#### What to produce:
Only lines containing the string "series" belong in the answer; copy all of them from the entries.

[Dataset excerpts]

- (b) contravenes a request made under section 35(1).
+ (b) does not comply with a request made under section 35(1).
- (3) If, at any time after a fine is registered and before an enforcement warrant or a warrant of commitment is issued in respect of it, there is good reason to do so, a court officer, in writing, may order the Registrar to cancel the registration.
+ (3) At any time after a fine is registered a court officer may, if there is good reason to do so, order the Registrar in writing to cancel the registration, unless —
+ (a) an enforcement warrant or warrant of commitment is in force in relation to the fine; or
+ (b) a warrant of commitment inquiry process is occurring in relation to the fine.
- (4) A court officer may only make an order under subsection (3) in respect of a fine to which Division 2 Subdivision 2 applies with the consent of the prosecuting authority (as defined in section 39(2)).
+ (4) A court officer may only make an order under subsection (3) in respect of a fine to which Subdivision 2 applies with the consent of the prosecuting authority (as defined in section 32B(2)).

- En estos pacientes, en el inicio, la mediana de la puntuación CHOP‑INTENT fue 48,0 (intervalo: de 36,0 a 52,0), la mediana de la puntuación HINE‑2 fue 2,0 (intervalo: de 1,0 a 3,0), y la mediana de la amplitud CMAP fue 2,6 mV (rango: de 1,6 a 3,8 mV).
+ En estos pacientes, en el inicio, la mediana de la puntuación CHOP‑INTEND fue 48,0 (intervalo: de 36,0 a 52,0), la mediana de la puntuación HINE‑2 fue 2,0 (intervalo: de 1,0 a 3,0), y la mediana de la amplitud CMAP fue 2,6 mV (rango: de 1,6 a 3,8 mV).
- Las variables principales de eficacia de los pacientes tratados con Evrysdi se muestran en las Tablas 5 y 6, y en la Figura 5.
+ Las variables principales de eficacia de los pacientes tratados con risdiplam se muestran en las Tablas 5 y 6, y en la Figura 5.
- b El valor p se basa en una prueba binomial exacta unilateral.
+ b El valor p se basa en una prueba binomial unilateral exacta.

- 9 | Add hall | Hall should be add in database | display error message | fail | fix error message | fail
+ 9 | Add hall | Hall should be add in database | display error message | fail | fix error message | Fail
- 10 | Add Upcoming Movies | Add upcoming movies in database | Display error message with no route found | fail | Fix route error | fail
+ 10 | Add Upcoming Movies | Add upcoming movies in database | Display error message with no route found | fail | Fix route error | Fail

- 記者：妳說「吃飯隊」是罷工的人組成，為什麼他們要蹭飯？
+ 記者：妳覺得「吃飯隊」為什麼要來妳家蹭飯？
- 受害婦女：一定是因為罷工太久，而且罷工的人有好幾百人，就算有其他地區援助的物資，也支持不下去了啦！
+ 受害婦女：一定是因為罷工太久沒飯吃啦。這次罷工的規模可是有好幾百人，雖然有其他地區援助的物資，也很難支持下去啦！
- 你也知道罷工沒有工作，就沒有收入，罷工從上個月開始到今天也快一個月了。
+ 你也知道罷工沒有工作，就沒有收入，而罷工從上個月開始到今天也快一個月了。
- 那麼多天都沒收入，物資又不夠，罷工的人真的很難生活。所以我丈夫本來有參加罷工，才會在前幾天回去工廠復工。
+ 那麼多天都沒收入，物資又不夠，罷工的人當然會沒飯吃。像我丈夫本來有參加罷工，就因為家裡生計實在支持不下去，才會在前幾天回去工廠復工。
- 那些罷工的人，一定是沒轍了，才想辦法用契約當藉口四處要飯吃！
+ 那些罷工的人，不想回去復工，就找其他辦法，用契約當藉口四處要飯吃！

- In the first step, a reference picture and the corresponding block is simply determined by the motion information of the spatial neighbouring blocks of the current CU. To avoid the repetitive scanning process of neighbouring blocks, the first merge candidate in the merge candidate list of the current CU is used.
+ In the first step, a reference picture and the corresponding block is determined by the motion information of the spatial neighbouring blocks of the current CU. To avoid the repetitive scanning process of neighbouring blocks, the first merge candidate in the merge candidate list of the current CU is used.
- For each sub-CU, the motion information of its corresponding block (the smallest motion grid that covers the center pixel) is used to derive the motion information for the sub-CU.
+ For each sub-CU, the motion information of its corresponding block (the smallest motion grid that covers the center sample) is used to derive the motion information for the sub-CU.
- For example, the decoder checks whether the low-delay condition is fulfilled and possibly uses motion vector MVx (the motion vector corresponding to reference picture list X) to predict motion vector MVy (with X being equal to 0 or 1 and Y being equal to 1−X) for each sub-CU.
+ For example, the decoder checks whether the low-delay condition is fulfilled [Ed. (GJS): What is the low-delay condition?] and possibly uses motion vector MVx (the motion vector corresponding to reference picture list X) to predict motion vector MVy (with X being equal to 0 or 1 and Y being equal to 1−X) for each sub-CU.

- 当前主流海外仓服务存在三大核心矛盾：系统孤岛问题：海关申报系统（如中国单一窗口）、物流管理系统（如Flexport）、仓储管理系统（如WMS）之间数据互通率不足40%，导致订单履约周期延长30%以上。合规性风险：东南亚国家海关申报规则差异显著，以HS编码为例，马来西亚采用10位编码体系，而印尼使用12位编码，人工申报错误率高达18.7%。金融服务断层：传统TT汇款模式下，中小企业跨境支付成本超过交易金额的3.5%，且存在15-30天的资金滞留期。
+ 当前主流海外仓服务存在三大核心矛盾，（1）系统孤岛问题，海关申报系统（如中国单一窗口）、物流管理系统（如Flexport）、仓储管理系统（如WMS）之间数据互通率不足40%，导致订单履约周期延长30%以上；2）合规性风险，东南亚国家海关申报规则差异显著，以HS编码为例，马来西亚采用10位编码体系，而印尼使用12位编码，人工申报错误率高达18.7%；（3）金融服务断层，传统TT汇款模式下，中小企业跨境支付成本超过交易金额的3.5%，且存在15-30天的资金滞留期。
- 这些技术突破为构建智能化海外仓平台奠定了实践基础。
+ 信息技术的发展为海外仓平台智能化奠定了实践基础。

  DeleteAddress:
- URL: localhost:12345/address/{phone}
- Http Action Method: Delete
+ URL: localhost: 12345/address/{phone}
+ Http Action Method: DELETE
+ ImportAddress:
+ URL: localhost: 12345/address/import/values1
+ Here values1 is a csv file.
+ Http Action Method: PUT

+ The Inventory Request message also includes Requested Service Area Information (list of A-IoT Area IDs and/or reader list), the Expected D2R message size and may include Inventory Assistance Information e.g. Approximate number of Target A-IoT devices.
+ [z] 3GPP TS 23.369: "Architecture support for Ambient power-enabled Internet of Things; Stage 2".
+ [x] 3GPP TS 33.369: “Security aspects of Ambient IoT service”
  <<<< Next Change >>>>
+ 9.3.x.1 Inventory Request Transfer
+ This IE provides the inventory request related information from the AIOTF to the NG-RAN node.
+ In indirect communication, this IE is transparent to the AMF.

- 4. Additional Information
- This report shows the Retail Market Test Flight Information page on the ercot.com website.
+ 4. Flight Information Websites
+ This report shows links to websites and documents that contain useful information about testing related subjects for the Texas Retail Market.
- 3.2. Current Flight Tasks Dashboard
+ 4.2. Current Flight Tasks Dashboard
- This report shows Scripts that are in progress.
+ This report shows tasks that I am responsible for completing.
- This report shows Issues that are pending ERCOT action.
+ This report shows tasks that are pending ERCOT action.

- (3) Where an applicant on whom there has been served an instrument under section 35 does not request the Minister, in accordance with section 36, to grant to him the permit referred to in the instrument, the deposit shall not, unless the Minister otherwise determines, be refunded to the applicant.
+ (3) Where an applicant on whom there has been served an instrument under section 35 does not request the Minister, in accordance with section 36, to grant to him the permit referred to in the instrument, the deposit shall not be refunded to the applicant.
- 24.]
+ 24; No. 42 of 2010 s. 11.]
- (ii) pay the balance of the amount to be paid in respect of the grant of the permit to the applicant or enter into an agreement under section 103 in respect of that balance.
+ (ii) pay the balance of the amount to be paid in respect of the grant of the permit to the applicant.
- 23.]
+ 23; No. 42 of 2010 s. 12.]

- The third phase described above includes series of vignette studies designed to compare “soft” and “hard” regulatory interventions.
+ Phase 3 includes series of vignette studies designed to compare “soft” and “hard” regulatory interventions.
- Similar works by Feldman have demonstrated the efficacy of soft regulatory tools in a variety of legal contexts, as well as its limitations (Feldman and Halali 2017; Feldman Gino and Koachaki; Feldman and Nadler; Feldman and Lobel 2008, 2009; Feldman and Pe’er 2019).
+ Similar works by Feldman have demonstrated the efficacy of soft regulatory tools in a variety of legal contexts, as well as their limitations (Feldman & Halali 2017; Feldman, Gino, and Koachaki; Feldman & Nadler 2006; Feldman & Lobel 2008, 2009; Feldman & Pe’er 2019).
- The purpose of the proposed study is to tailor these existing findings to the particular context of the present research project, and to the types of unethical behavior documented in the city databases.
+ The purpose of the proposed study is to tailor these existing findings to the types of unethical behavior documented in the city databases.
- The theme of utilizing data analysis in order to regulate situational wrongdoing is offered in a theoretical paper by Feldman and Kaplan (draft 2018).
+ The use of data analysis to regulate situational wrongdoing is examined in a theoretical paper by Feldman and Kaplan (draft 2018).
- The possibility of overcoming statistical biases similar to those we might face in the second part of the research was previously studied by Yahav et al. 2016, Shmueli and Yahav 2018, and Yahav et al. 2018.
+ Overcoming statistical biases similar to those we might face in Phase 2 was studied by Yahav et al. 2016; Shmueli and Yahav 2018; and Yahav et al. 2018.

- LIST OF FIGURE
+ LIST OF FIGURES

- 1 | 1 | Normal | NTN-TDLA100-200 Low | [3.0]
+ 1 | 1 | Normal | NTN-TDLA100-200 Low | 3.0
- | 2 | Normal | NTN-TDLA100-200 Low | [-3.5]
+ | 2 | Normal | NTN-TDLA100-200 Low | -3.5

#### Answer to this task:
- The third phase described above includes series of vignette studies designed to compare “soft” and “hard” regulatory interventions.
+ Phase 3 includes series of vignette studies designed to compare “soft” and “hard” regulatory interventions.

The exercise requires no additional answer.